Please pay attention to the Crown and the Green Bar. There is a nice looking animated shine effect on it!

Anybody have any ideia of how they may have done this effect?

The game textures are all in a .tar file, I extracted it and I did not found any texture file that seems to have been used for this purpose. But I'm sure it's there! And I'm sure that this effect is not pre rendered, it's made on runtime.

Any suggestions?

Thanks!

Andru
07-02-2011, 01:08 PM
Anybody have any ideia of how they may have done this effect?
I think this is just a progress bar texture and shine texture over it with some blend mode. Shine texture is rendering with some rotation angle and with moving up-forward(also there is glScissor is in use, I think), or something like that... if I wrote correctly my idea :)

WILL
07-02-2011, 01:39 PM
Maybe they use some kind of shader effect that sweeps across the displayed green bar or the crown texture?

wagenheimer
07-02-2011, 01:46 PM
Andru - Thanks, I will try to create some shine textures and simulate this on Photoshop! Maybe is just a simple texture with additive blending.... I will post here if I get any success!
Will - I think it does not use Shaders because the effect works even on old video cards which does not support shaders (I have tested on a old notebook).

User137
07-02-2011, 05:37 PM
Most likely simply 2 textures on top of each other without even blend effect.
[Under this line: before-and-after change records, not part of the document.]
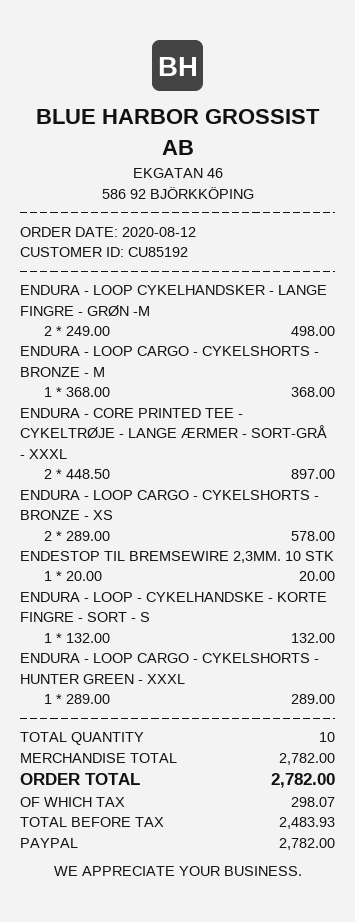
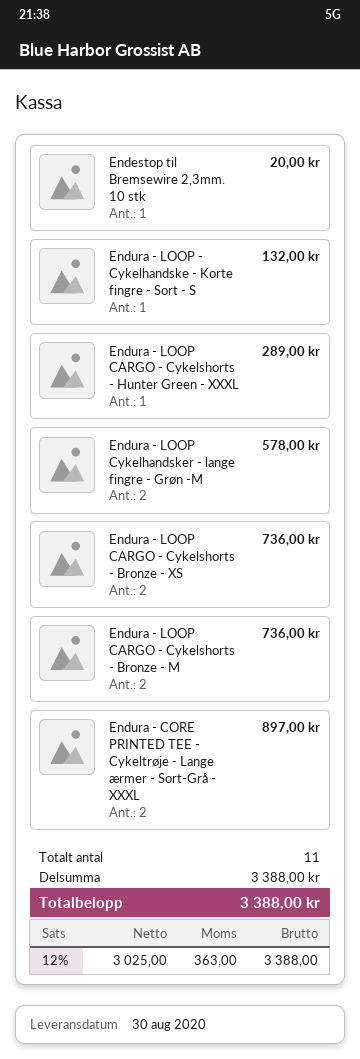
ENDURA - LOOP CYKELHANDSKER - LANGE FINGRE - GRØN -M: 2 for 498.00 -> 2 for 578.00
ENDURA - LOOP CARGO - CYKELSHORTS - BRONZE - M: 1 for 368.00 -> 2 for 736.00
ENDURA - LOOP CARGO - CYKELSHORTS - BRONZE - XS: 2 for 578.00 -> 2 for 736.00
total quantity: 10 -> 11
subtotal: 2782.00 -> 3388.00
net: 2483.93 -> 3025.00
tax: 298.07 -> 363.00
total: 2782.00 -> 3388.00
The texture on top is the shining one and is drawn partially, changing the quad size.

wagenheimer
08-02-2011, 09:53 AM
Well .. I had an explanation from the Royal Envoy Programmer Dmitry Yakovlev!

"Concerning the effect. The shining effect in the loading screen was made with the use of a mesh (or distortion). You make a mesh for the texture and change color of the vertices in a simple for loop. Also you need to use add blending mode, not the alpha.
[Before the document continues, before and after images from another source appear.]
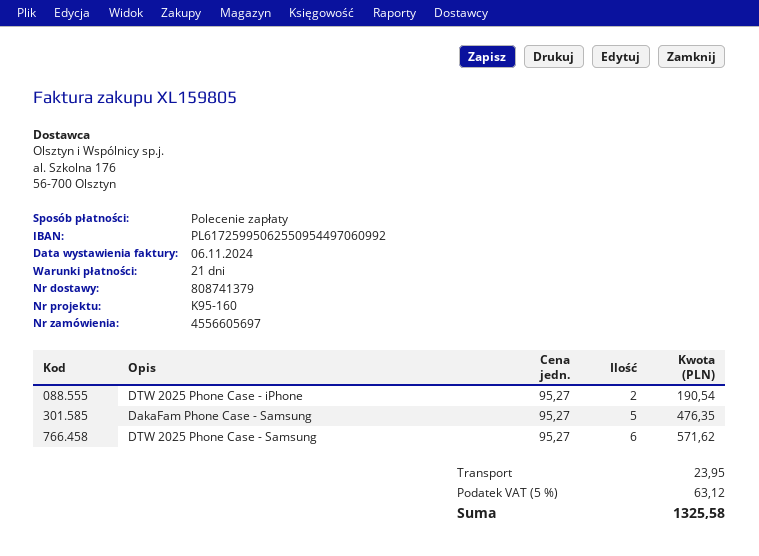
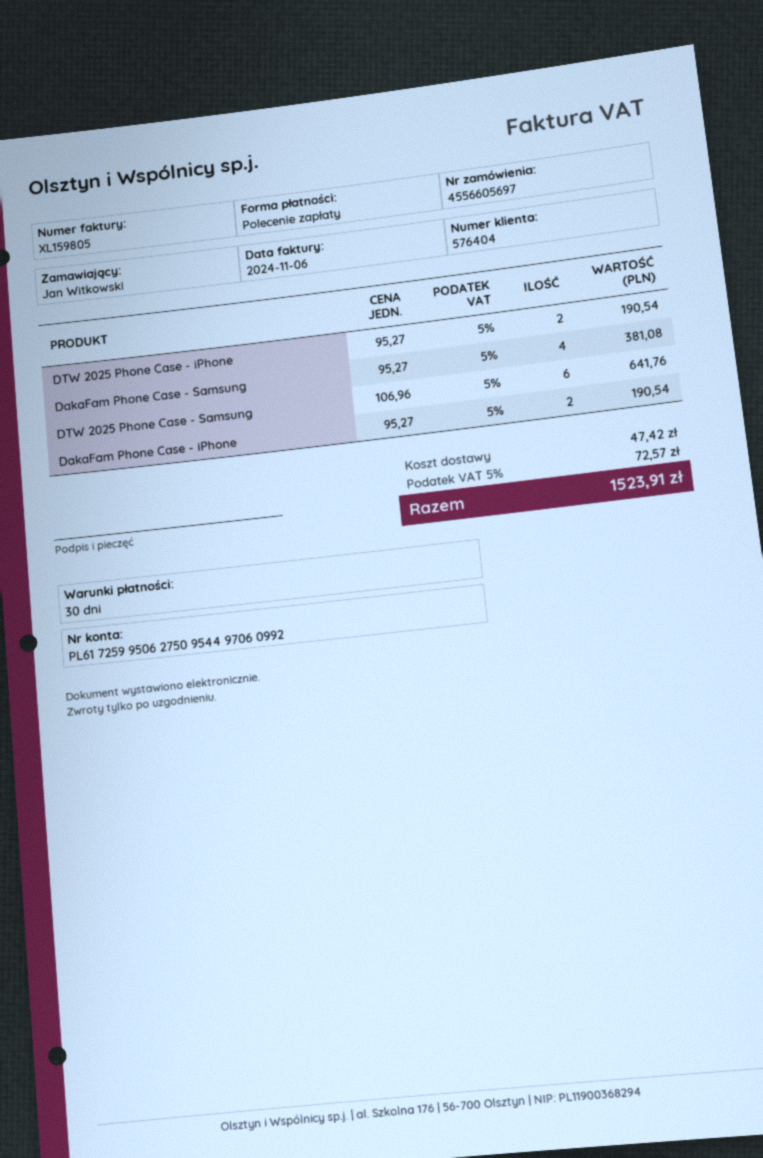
payment terms: 21 days -> 30 days
bank account: PL61725995062550954497060992 -> PL61725995062750954497060992
DakaFam Phone Case - Samsung: 5 x 95.27 = 476.35 -> 4 x 95.27 = 381.08
DTW 2025 Phone Case - Samsung: 6 x 95.27 = 571.62 -> 6 x 106.96 = 641.76
DakaFam Phone Case - iPhone: none -> 2 x 95.27 = 190.54
shipping: 23.95 -> 47.42
tax: 5% = 63.12 -> 5% = 72.57
total: 1325.58 -> 1523.91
For example, you have a mesh with 5 rows and 11 columns. At time 0.0f you set the alpha of the 0'th column to the set value (e.g. alphaValue = 50%). The other columns will have alpha 0%. As the time goes you change the color of the columns appropriately - set alpha 0 for vertices without shine and alphaValue for the vertices with shine. At time 0.5f you'll have your 5th column with alphaValue and at time 1.0f - the last column. Draw your texture first and then mesh. If you use this technique, you will have a vertical shine effect which goes from the left side of the texture to the right side. Change the order of nodes coloring and you'll get the effect you want.
"

Traveler
08-02-2011, 10:32 AM
Hey, how nice is that. Thanks for letting know.

wagenheimer
10-02-2011, 11:41 PM
Well... It seens easy, but it is not that easy at all! =P

Anyone here understood how it was done and could be kind enough to make an simple example in some known engine? Asphyre, ZenGL, Andorra or Phoenix? =)

wagenheimer
11-02-2011, 01:04 AM
Well... I finally got a similar effect! It's simple at the end.
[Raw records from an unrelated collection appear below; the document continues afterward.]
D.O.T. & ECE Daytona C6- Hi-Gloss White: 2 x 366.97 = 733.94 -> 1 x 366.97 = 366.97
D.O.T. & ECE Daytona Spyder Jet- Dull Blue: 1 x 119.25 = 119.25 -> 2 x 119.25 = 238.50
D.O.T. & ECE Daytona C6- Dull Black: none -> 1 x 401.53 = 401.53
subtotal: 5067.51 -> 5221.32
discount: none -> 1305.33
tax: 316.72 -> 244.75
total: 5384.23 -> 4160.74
The easy way is to draw a cuted animated additive version of the texture itself over the original texture. It works like a charm! And I was thinking I would have to use a white gradient, but I was totally wrong!

I'm not using nodes yet, just a DrawArea function to the Additive, and I already got a "Vertical shine effect which goes from the left side of the texture to the right side".

I will try to improve it further to get the diagonal shine and will post an example here! =)

WILL
11-02-2011, 02:42 AM
I will try to improve it further to get the diagonal shine and will post an example here! =)
Would you be interested in writing a simple article on the effect with code too?